### INPUT DATA

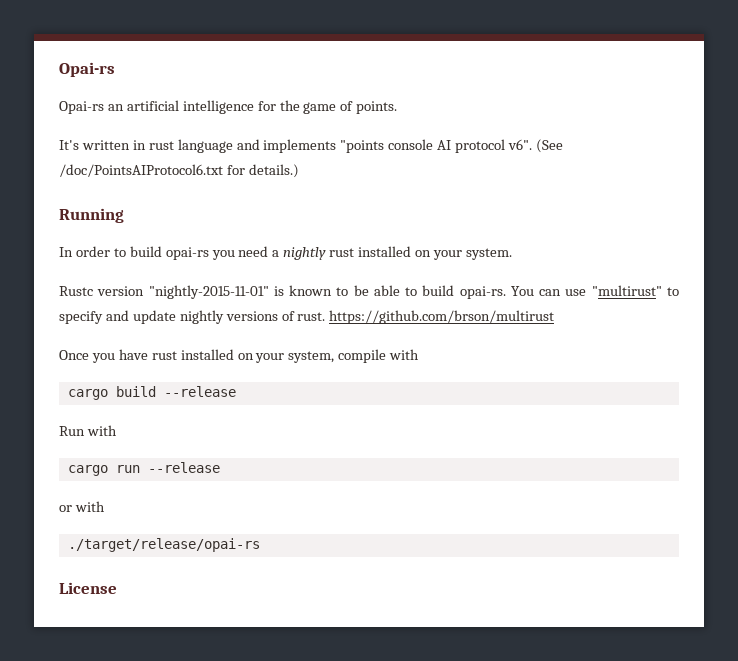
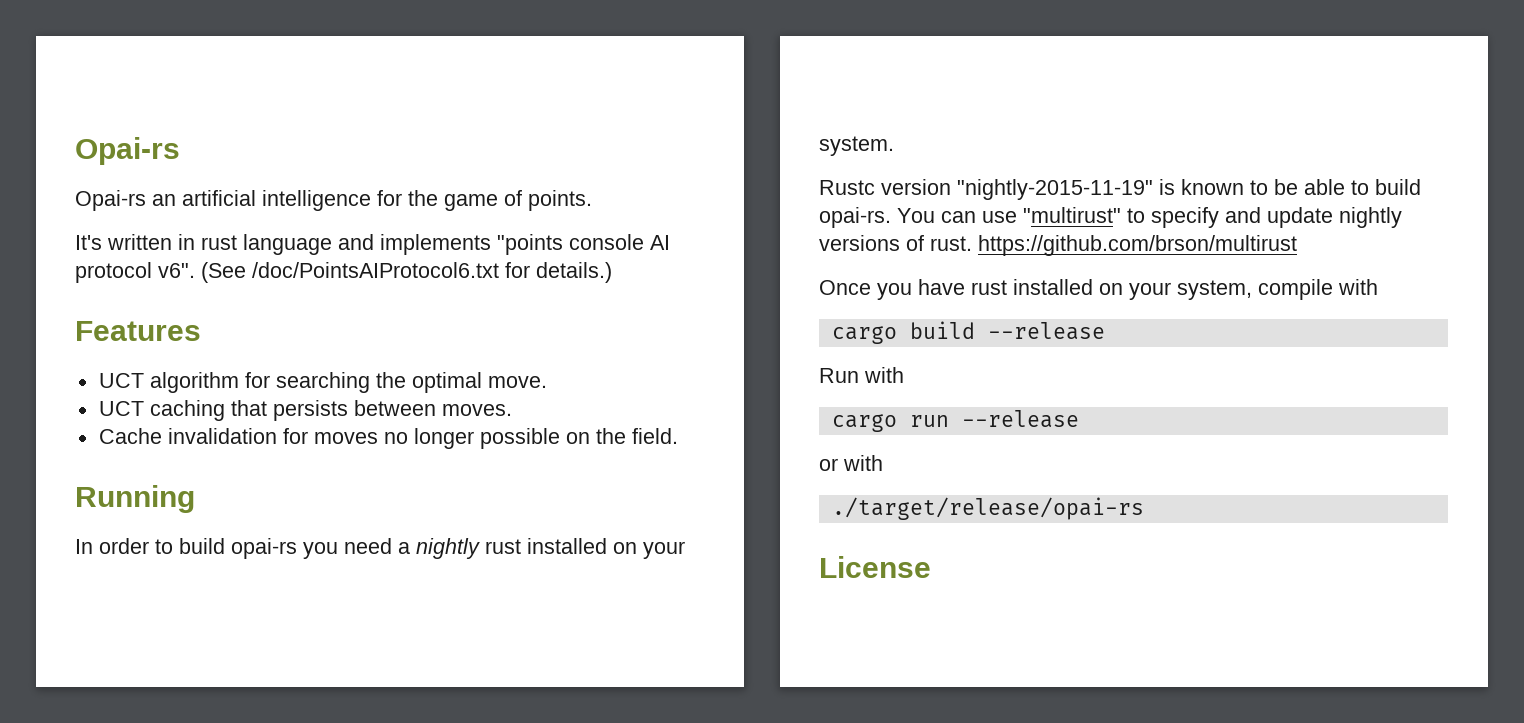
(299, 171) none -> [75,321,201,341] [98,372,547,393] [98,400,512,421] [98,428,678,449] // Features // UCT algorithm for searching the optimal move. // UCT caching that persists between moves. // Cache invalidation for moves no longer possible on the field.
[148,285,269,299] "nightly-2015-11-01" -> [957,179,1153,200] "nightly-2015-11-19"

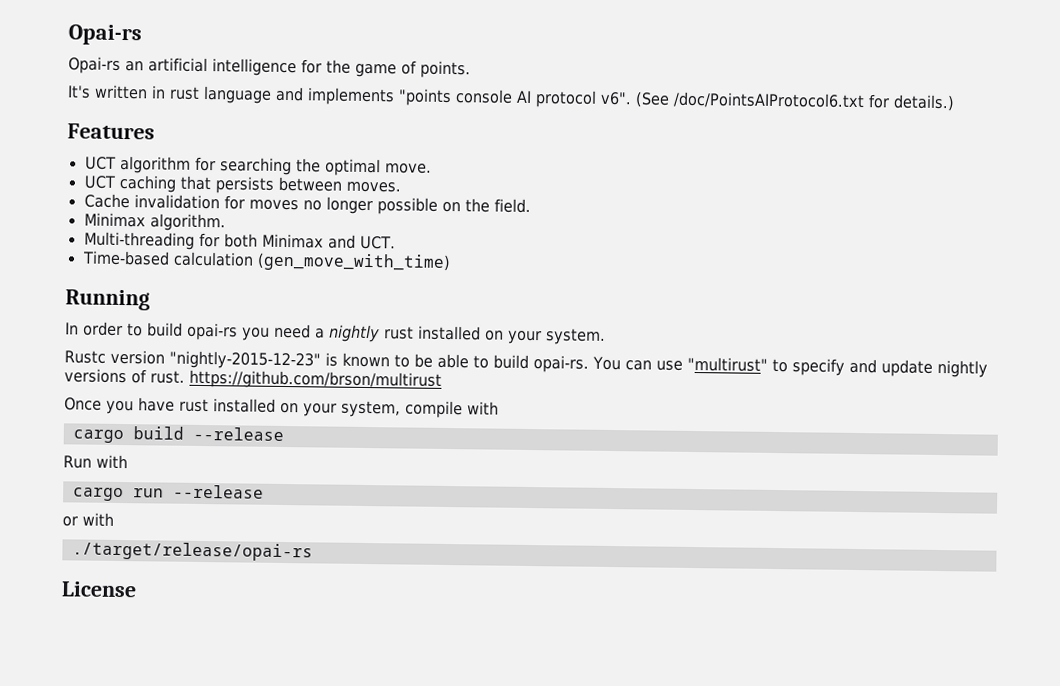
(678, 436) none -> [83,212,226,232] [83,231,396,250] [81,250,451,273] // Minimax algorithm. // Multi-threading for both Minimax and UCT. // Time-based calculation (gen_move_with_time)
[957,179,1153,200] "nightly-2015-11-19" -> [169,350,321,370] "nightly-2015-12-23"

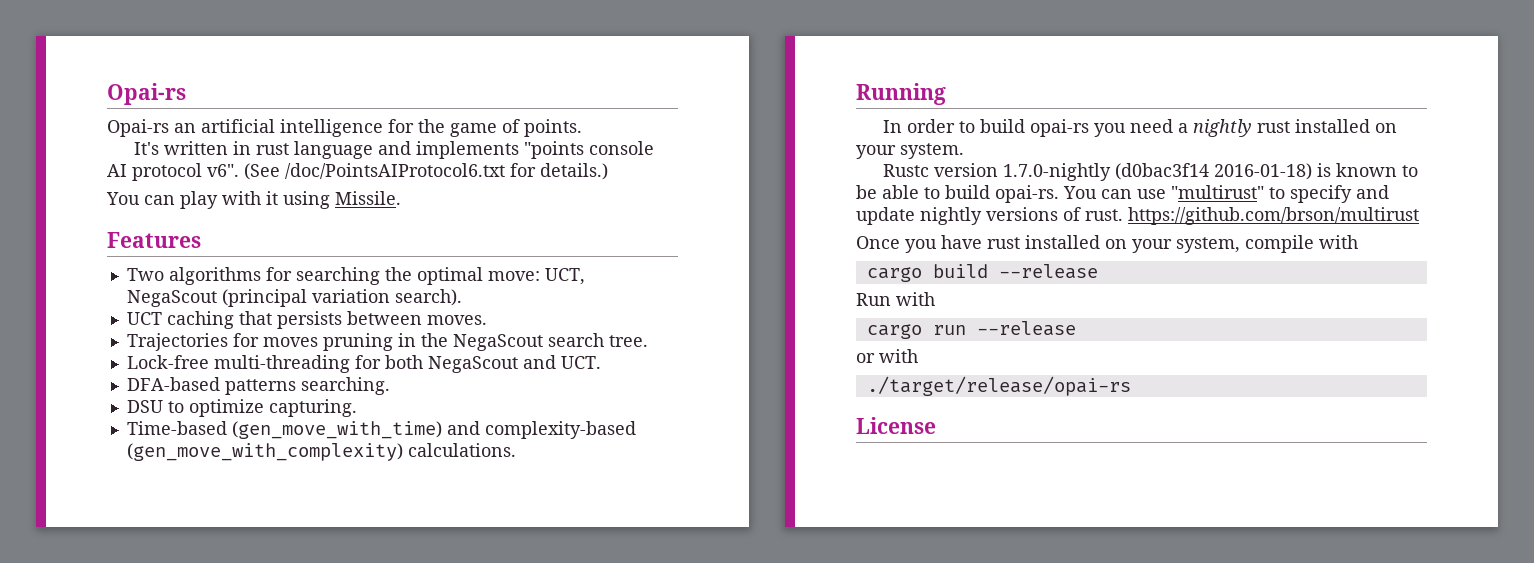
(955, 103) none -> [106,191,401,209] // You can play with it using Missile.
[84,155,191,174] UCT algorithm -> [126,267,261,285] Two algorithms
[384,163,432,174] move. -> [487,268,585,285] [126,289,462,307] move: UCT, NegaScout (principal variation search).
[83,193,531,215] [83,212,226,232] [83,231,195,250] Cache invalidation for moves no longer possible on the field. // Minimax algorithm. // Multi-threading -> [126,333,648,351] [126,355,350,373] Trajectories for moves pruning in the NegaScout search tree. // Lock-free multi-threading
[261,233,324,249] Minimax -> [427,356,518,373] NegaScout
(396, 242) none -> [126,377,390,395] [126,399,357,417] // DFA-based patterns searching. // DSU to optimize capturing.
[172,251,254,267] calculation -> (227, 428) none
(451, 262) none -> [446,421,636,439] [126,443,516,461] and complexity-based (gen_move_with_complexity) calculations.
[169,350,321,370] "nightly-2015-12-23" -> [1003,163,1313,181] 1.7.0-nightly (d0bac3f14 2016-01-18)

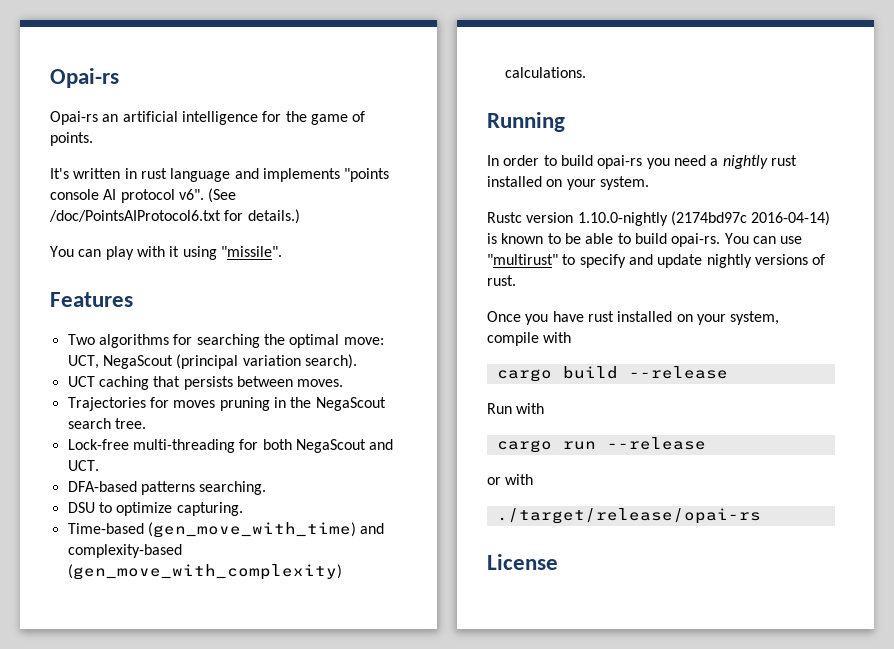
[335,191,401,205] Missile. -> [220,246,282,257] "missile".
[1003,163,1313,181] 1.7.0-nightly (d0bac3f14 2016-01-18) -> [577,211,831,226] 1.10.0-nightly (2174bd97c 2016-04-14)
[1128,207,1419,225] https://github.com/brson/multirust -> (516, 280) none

* * *

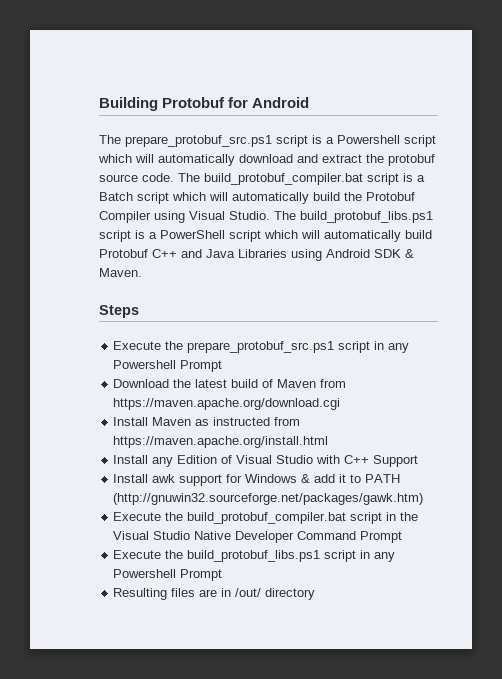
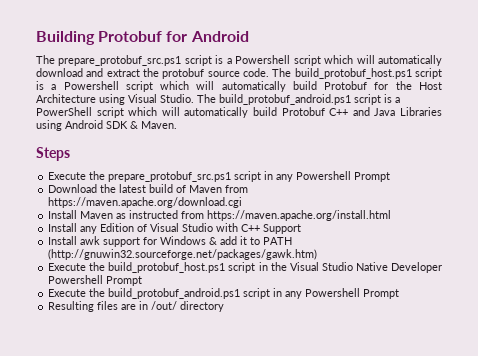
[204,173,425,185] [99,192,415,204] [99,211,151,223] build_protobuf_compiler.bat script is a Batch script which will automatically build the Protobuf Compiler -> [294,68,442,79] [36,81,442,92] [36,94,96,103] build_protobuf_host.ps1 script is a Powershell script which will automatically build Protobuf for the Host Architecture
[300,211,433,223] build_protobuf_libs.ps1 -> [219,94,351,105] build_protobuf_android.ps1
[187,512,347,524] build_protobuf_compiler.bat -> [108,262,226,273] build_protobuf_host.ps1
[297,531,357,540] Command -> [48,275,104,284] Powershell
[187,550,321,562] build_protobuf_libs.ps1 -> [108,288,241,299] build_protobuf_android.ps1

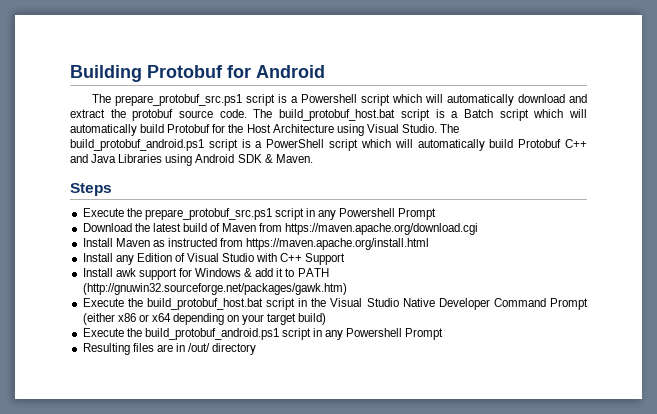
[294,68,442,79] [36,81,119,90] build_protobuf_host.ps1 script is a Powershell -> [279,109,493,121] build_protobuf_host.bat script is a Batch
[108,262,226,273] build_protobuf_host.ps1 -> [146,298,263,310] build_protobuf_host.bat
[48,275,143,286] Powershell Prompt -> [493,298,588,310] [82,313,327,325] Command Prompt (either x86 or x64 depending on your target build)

### ACTION ITEM
Return the stretch of data that begins with the line showing "(299, 171) none" and goes on through the line showing "[1128,207,1419,225] https://github.com/brson/multirust ->", exactly, with pictures removed.

### TASK RESPONSE
(299, 171) none -> [75,321,201,341] [98,372,547,393] [98,400,512,421] [98,428,678,449] // Features // UCT algorithm for searching the optimal move. // UCT caching that persists between moves. // Cache invalidation for moves no longer possible on the field.
[148,285,269,299] "nightly-2015-11-01" -> [957,179,1153,200] "nightly-2015-11-19"

(678, 436) none -> [83,212,226,232] [83,231,396,250] [81,250,451,273] // Minimax algorithm. // Multi-threading for both Minimax and UCT. // Time-based calculation (gen_move_with_time)
[957,179,1153,200] "nightly-2015-11-19" -> [169,350,321,370] "nightly-2015-12-23"

(955, 103) none -> [106,191,401,209] // You can play with it using Missile.
[84,155,191,174] UCT algorithm -> [126,267,261,285] Two algorithms
[384,163,432,174] move. -> [487,268,585,285] [126,289,462,307] move: UCT, NegaScout (principal variation search).
[83,193,531,215] [83,212,226,232] [83,231,195,250] Cache invalidation for moves no longer possible on the field. // Minimax algorithm. // Multi-threading -> [126,333,648,351] [126,355,350,373] Trajectories for moves pruning in the NegaScout search tree. // Lock-free multi-threading
[261,233,324,249] Minimax -> [427,356,518,373] NegaScout
(396, 242) none -> [126,377,390,395] [126,399,357,417] // DFA-based patterns searching. // DSU to optimize capturing.
[172,251,254,267] calculation -> (227, 428) none
(451, 262) none -> [446,421,636,439] [126,443,516,461] and complexity-based (gen_move_with_complexity) calculations.
[169,350,321,370] "nightly-2015-12-23" -> [1003,163,1313,181] 1.7.0-nightly (d0bac3f14 2016-01-18)

[335,191,401,205] Missile. -> [220,246,282,257] "missile".
[1003,163,1313,181] 1.7.0-nightly (d0bac3f14 2016-01-18) -> [577,211,831,226] 1.10.0-nightly (2174bd97c 2016-04-14)
[1128,207,1419,225] https://github.com/brson/multirust -> (516, 280) none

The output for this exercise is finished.